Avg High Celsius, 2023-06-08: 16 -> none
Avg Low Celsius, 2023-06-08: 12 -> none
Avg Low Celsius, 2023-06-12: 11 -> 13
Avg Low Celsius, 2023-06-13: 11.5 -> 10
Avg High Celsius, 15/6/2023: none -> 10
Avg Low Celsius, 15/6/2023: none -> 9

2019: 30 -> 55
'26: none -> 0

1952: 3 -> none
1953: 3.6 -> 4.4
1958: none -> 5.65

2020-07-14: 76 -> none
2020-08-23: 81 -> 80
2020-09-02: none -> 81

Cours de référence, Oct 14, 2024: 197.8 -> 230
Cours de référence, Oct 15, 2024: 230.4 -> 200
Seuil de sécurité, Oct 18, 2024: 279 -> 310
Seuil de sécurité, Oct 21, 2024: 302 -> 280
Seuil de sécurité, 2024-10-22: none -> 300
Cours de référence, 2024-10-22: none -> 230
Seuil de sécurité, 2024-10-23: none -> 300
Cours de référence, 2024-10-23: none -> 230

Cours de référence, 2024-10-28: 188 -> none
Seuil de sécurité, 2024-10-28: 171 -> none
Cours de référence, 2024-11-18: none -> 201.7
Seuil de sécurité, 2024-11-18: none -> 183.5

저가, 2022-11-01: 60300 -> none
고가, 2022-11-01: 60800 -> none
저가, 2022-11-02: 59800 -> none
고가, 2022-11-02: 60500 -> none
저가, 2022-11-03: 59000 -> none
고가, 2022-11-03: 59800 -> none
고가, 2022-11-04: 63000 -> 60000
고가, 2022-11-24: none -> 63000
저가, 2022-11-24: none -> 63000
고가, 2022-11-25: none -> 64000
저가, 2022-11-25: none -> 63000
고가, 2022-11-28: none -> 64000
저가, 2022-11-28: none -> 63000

····················

- _Goal of the exercise_:
Every entry, from the first line to the last, should be retyped exactly.

- _Problem solution_:
Avg High Celsius, 2023-06-08: 16 -> none
Avg Low Celsius, 2023-06-08: 12 -> none
Avg Low Celsius, 2023-06-12: 11 -> 13
Avg Low Celsius, 2023-06-13: 11.5 -> 10
Avg High Celsius, 15/6/2023: none -> 10
Avg Low Celsius, 15/6/2023: none -> 9

2019: 30 -> 55
'26: none -> 0

1952: 3 -> none
1953: 3.6 -> 4.4
1958: none -> 5.65

2020-07-14: 76 -> none
2020-08-23: 81 -> 80
2020-09-02: none -> 81

Cours de référence, Oct 14, 2024: 197.8 -> 230
Cours de référence, Oct 15, 2024: 230.4 -> 200
Seuil de sécurité, Oct 18, 2024: 279 -> 310
Seuil de sécurité, Oct 21, 2024: 302 -> 280
Seuil de sécurité, 2024-10-22: none -> 300
Cours de référence, 2024-10-22: none -> 230
Seuil de sécurité, 2024-10-23: none -> 300
Cours de référence, 2024-10-23: none -> 230

Cours de référence, 2024-10-28: 188 -> none
Seuil de sécurité, 2024-10-28: 171 -> none
Cours de référence, 2024-11-18: none -> 201.7
Seuil de sécurité, 2024-11-18: none -> 183.5

저가, 2022-11-01: 60300 -> none
고가, 2022-11-01: 60800 -> none
저가, 2022-11-02: 59800 -> none
고가, 2022-11-02: 60500 -> none
저가, 2022-11-03: 59000 -> none
고가, 2022-11-03: 59800 -> none
고가, 2022-11-04: 63000 -> 60000
고가, 2022-11-24: none -> 63000
저가, 2022-11-24: none -> 63000
고가, 2022-11-25: none -> 64000
저가, 2022-11-25: none -> 63000
고가, 2022-11-28: none -> 64000
저가, 2022-11-28: none -> 63000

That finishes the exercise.